Growing up, I heard about the JFK assassination often. I was alive for some of the much earlier anniversaries—the 15th, 20th, 25th, the list (obviously) continues. In many ways, these anniversaries mark important periods in my life, like a regularly tolling bell. The one thing that every November 22nd—and especially every “landmark” anniversary—has in common is that there is recognition. People who were sentient on that fateful day remember where they were: at work, at school, eating a cheeseburger.
The world changed that day. The dreams of “Camelot” crumbled, and we went from suave and funny JFK to ungainly and crotchety LBJ within an hour or so.
One of President Johnson’s first acts as Commander-in-Chief was to order a blue ribbon commission—headed by Supreme Court Chief Justice Earl Warren—to investigate the JFK assassination, and to conclude who was responsible.
Their conclusion, of course, was that Lee Harvey Oswald, a twitchy Marxist who’d lived in the USSR, fired three shots from the Texas School Book Depository, killing President Kennedy and severely wounding Texas Governor John Connolly. The Warren Commission found no evidence of any conspiracy.
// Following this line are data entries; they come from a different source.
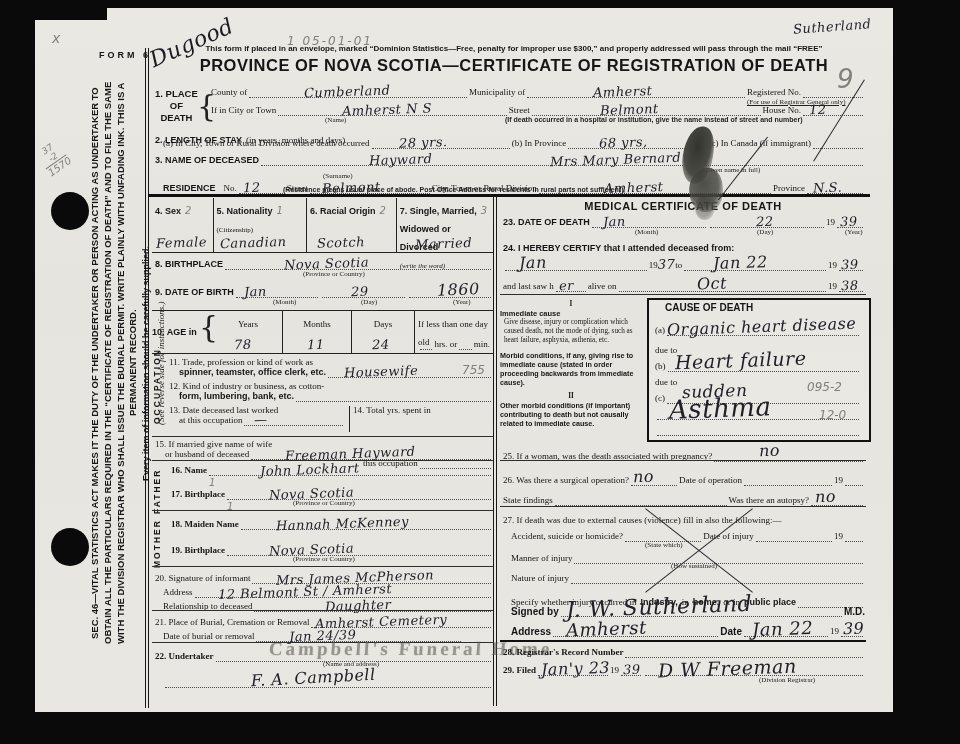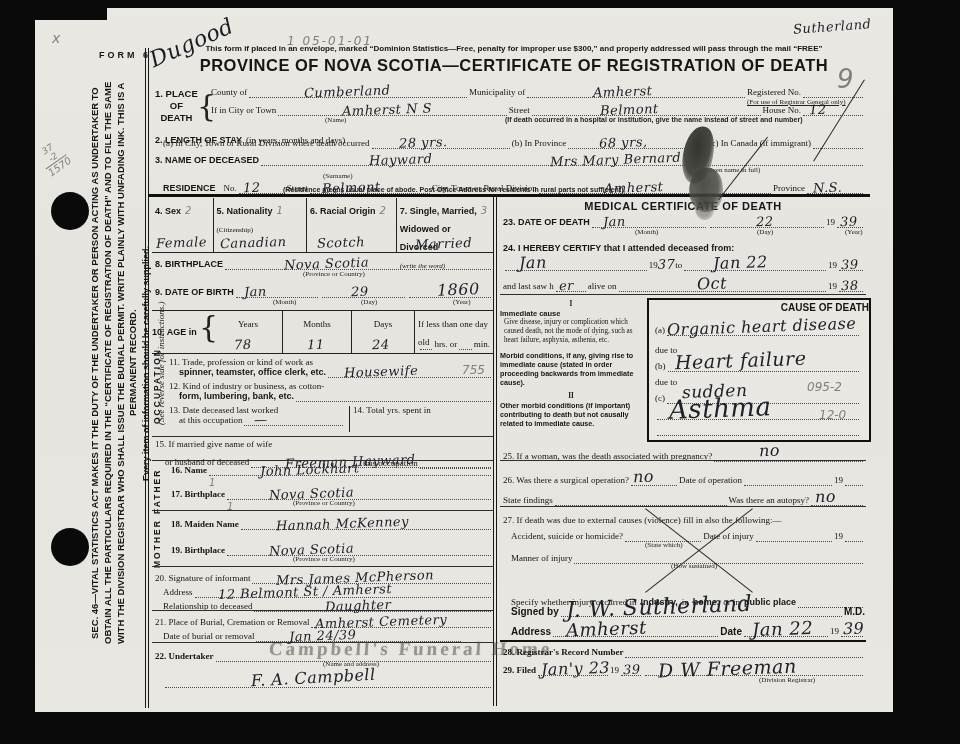--- a/index.html
+++ b/index.html
@@ -416,7 +416,7 @@
   </div>
 
   <div class="abs" style="left:612px;top:290px;width:220px;height:140px;border:2px solid #111;background:rgba(255,255,255,.12);">
-    <div class="sans b" style="text-align:right;padding:2px 0 0 8px;font-size:10px;">CAUSE OF DEATH</div>
+    <div class="sans b" style="text-align:left;padding:2px 0 0 16px;font-size:10px;">CAUSE OF DEATH</div>
     <div class="row" style="left:6px;top:26px;width:206px;">
       <span class="lbl">(a)</span>
       <span class="d">

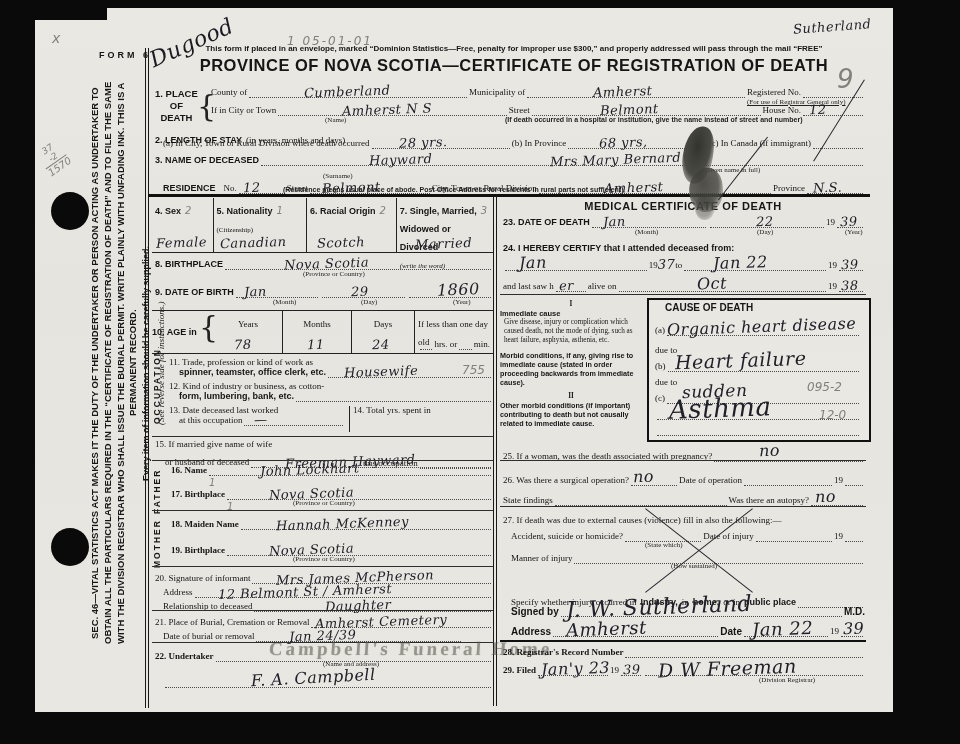--- a/index.html
+++ b/index.html
@@ -274,7 +274,7 @@
   <div class="abs" style="left:120px;top:432px;width:338px;">
     <div class="lbl">15. If married give name of wife</div>
     <div class="row" style="position:relative;width:100%;">
-      <span class="lbl" style="padding-left:10px;margin-top:8px;">or husband of deceased</span>
+      <span class="lbl" style="padding-left:10px;">or husband of deceased</span>
       <span class="d">
           <span class="hw on" style="left:14%;">Freeman   Hayward</span>
         </span>

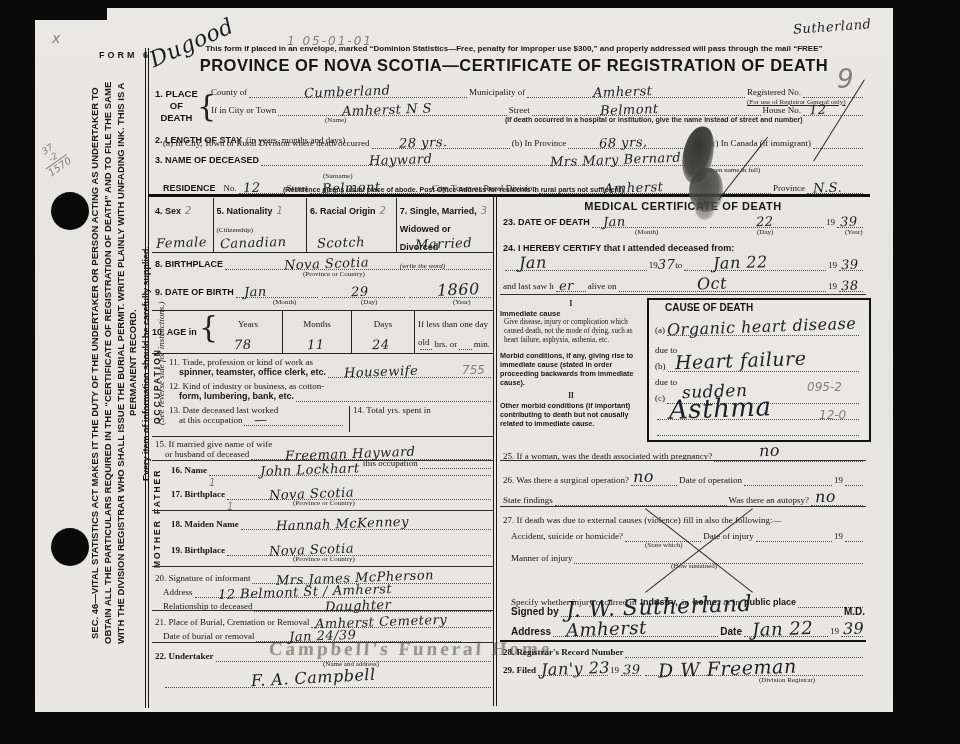--- a/index.html
+++ b/index.html
@@ -492,6 +492,10 @@
     <span class="d"></span>
   </div>
   <div class="cap" style="left:636px;top:554px;">(How sustained)</div>
+  <div class="row" style="left:476px;top:566px;width:354px;">
+    <span class="lbl">Nature of injury</span>
+    <span class="d"></span>
+  </div>
   <div class="row" style="left:476px;top:582px;width:354px;">
     <span class="lbl">Specify whether injury occurred in</span>&nbsp;
     <span class="lbl b sans">Industry,</span>&nbsp;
Gerald Posner’s book, “Case Closed,” originally came out in 1993. I read it then in hardcover. For the assassination’s Fiftieth Anniversary, Posner has updated some information, re-edited some parts, and made it ready for those of us who read on Kindles and other e-readers.
What is Gerald Posner’s take on the assassination and its perpetrator(s)? Simple.
That’s for him to explain to you.
“Case Closed” is meticulously researched and documented. Each chapter has endnotes, and there is a huge catalog of citations at the end of the book. To give you an idea how thorough Posner’s research is, there were dozens of times where I tapped my screen to advance the page, and it took me to a footnote. There was that much documentation.
The 1993 version of “Case Closed”—regardless of whether you agree with Posner’s conclusions—had one big, positive influence on the “JFK Conspiracy” drama: it was scholarly in its approach. If it said Lee Harvey Oswald checked out “The Cat in the Hat,” then there was a citation from his library card records. Before, at least in my reading experience, any crackpot with a theory could write a book and get it published. You could opine that Lee Harvey Oswald was so addled by “The Cat in the Hat” that he fired those bullets, or that he was in California with Dr. Seuss, or whatever, and you wouldn’t even show proof he’d read it.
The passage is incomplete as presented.